→ **EXERCISE AIM**
Within the lines below, the span from the line with "- The strategy outperforms" to the line with "risk while maintaining profitability.", both ends included, is to be reproduced exactly, with pictures omitted.

═══ PROVIDED RECORDS ═══

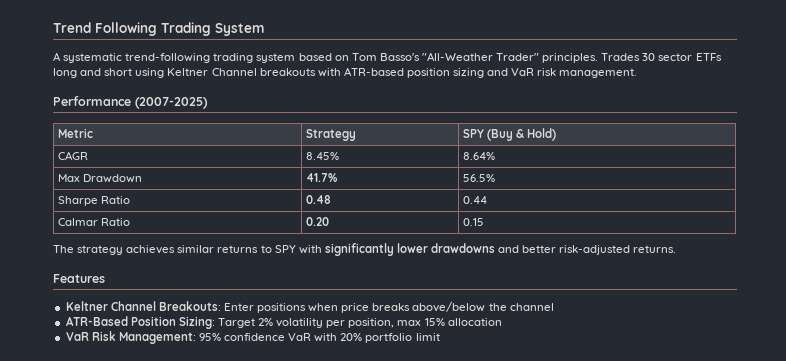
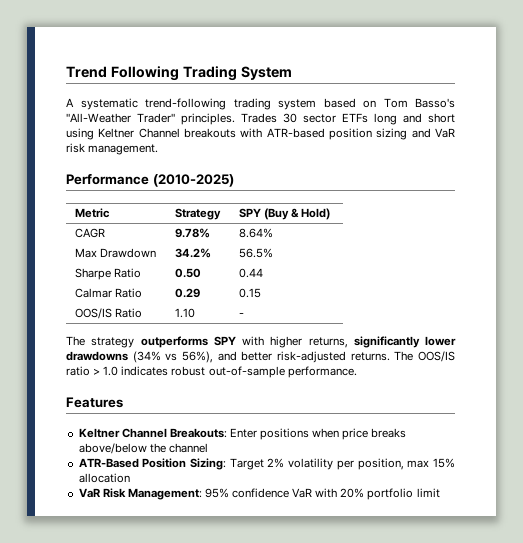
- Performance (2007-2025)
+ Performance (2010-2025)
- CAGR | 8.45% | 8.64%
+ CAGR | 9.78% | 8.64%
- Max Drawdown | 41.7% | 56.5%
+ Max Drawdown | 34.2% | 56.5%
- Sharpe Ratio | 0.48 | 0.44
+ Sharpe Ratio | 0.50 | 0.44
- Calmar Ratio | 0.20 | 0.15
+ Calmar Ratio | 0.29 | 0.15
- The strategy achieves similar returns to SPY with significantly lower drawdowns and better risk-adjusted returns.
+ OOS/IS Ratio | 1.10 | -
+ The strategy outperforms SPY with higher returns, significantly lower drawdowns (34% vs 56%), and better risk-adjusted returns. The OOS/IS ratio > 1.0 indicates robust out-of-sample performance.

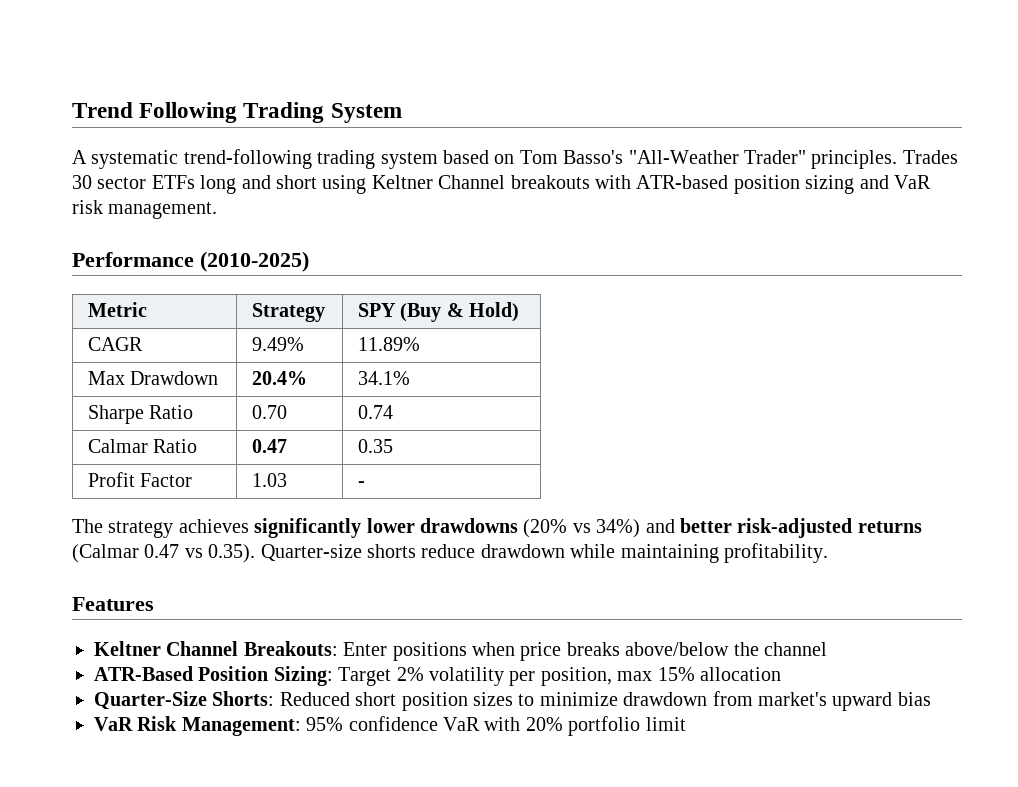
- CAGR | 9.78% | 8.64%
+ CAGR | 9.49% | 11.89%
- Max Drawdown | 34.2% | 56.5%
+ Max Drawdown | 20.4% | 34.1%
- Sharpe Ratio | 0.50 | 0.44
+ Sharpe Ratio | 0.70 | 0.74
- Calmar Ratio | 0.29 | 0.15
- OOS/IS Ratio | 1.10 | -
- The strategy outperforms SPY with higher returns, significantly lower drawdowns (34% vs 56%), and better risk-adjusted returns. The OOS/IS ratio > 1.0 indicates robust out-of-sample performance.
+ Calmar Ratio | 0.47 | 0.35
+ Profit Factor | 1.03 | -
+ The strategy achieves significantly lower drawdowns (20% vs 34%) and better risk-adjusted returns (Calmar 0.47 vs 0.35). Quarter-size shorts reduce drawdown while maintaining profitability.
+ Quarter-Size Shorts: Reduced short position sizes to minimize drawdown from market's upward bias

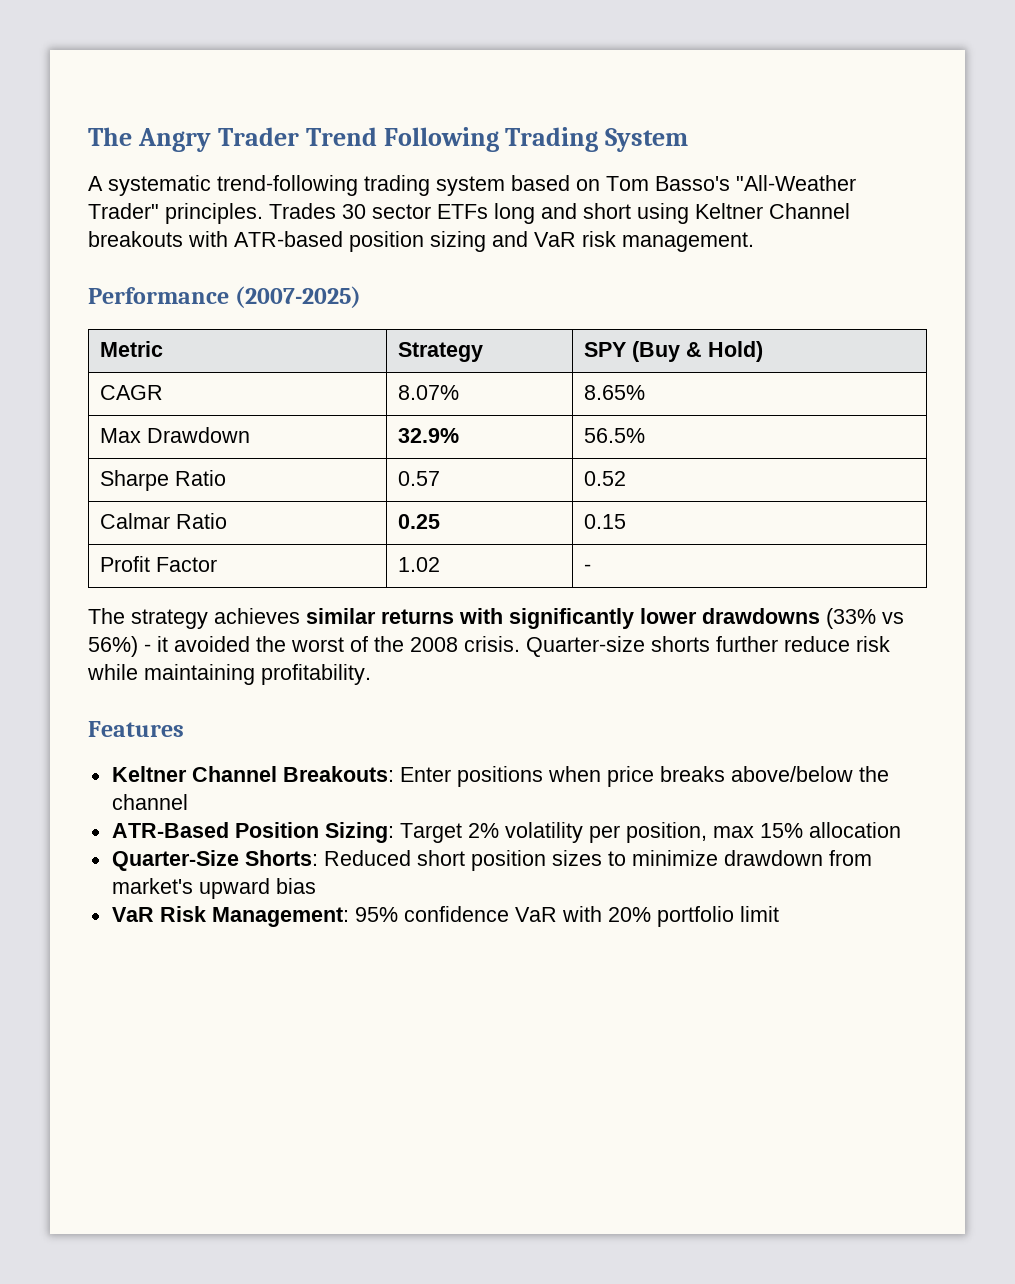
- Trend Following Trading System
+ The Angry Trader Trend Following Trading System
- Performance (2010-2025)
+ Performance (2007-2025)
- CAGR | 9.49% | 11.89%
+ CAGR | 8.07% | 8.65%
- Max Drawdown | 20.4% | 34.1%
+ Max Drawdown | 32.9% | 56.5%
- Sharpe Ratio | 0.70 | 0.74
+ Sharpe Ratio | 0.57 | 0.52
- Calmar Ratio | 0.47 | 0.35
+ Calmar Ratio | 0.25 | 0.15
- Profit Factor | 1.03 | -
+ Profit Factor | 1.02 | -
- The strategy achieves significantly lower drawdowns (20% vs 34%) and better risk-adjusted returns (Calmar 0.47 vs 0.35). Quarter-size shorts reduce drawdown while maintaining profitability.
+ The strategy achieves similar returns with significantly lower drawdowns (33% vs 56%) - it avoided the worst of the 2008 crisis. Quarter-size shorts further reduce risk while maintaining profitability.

═══
═══ PROVIDED RECORDS ═══

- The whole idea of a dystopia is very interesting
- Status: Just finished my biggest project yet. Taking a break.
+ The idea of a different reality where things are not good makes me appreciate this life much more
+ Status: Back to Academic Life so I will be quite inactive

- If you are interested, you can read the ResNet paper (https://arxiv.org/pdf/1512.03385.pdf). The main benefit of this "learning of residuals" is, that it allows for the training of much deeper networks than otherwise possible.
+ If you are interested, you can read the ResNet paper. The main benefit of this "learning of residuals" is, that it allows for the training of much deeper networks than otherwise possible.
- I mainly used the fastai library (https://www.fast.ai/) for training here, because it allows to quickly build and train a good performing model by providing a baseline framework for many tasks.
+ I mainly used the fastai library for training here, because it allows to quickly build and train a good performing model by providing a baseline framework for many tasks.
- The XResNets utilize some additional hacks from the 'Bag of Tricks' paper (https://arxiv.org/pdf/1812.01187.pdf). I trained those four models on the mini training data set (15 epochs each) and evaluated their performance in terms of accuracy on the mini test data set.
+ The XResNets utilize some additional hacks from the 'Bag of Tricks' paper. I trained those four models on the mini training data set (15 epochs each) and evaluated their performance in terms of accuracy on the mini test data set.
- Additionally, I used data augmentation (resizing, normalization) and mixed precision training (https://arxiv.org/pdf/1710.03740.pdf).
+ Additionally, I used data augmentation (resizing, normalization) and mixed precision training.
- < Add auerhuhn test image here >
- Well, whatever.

═══

→ **SOLVED PROBLEM**
- The strategy outperforms SPY with higher returns, significantly lower drawdowns (34% vs 56%), and better risk-adjusted returns. The OOS/IS ratio > 1.0 indicates robust out-of-sample performance.
+ Calmar Ratio | 0.47 | 0.35
+ Profit Factor | 1.03 | -
+ The strategy achieves significantly lower drawdowns (20% vs 34%) and better risk-adjusted returns (Calmar 0.47 vs 0.35). Quarter-size shorts reduce drawdown while maintaining profitability.
+ Quarter-Size Shorts: Reduced short position sizes to minimize drawdown from market's upward bias

- Trend Following Trading System
+ The Angry Trader Trend Following Trading System
- Performance (2010-2025)
+ Performance (2007-2025)
- CAGR | 9.49% | 11.89%
+ CAGR | 8.07% | 8.65%
- Max Drawdown | 20.4% | 34.1%
+ Max Drawdown | 32.9% | 56.5%
- Sharpe Ratio | 0.70 | 0.74
+ Sharpe Ratio | 0.57 | 0.52
- Calmar Ratio | 0.47 | 0.35
+ Calmar Ratio | 0.25 | 0.15
- Profit Factor | 1.03 | -
+ Profit Factor | 1.02 | -
- The strategy achieves significantly lower drawdowns (20% vs 34%) and better risk-adjusted returns (Calmar 0.47 vs 0.35). Quarter-size shorts reduce drawdown while maintaining profitability.
+ The strategy achieves similar returns with significantly lower drawdowns (33% vs 56%) - it avoided the worst of the 2008 crisis. Quarter-size shorts further reduce risk while maintaining profitability.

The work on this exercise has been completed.